Movie review: Charade (1963)


A stylish spy thriller with a dash of humour, Charade thrives on a hip vibe generated by a crackling mystery, a stellar cast, and a cool Parisian setting.

Regina "Reggie" Lampert (Audrey Hepburn) is trapped in a loveless marriage with a husband she barely knows. While she is on vacation, suave stranger Peter Joshua (Cary Grant) seems to make it a point to meet her. Reggie returns to her Paris apartment and is startled to learn that her husband Charles is dead, having been thrown from a train, and has left her next to nothing. At Charles' funeral service, three grim strangers show up: Tex (James Coburn), Scobie (George Kennedy) and Gideon (Ned Glass). They all seem eager to confirm that Charles is indeed dead.

Joshua reappears and befriends Reggie, while in the following few days Tex, Scobie and Gideon start to make their menacing presence felt with veiled and obvious threats. American Embassy official Hamilton Bartholomew (Walter Matthau) connects with Reggie to warn her that Charles was illegally in possession of $250,000 that belonged to the United States government, and that the three henchmen are his former crime accomplices and likely won't stop at anything to find the missing money. Reggie has no idea where her ex-husband has stashed the loot, but soon realizes that even with Joshua's help her life is in grave danger, she can trust no one, and nothing is at it seems.

The premise is simple: a plucky damsel in distress is surrounded by a throng of potentially dangerous men. The bad guys are chasing a classic MacGuffin in the form of a missing cache of World War Two money stolen by four soldiers while on a mission behind enemy lines. Elegantly directed by Stanley Donen, Charade is often referred to as the best Hitchcockian film not directed by Alfred Hitchcock. This is a engaging thriller handled with a light touch, Donen translating the Peter Stone screenplay (based on the 1961 short story The Unsuspecting Wife) into a romp through Paris, with romance and humour injected in just the right amounts to brighten the mood.

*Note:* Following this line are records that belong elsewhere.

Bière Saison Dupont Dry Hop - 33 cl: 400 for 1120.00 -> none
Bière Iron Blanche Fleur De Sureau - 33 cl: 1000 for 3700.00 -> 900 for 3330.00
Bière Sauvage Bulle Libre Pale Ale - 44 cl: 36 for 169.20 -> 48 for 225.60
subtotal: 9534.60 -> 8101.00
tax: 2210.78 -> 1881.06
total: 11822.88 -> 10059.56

The Henry Mancini music score and title song, as well as the animated opening credit sequence by Maurice Binder, announce Charade as a slick example of 1960s film making. Donen aims for chic smoothness, and achieves it through personality and pacing. Even during the more serious action and danger scenes Donen leaves no doubt that Reggie will emerge unscathed, and there is a steady stream of hints pointing to the many plot twists. Charade unfolds like a fun trip through a handsomely-trimmed maze; there are a few surprises around some corners, but never any doubt about the final destination.

On closer examination there are plot holes to be sure, as well as some incongruous character reactions as Reggie demonstrates remarkable composure and finds a steady steam of clever quips in the face of sudden danger. The flame of romance between Joshua and Reggie also has the potential to flounder on the jagged rocks of a 25 year difference between Grant and Hepburn. That hurdle is mostly cleared by making Reggie the romantic instigator, a stance that fits in with her relief and liberation at the end of a loveless marriage. Hepburn and Grant develop an easy chemistry and glide over the rough patches on a large dose of star charisma.

The supporting cast is deep in talent. George Kennedy waves a steel claw to good effect, James Coburn does the same with a Texan accent, and Walter Matthau adds bureaucratic oiliness. Filled with unscrupulous villains chasing a cheeky heroine, Charade wins on charm.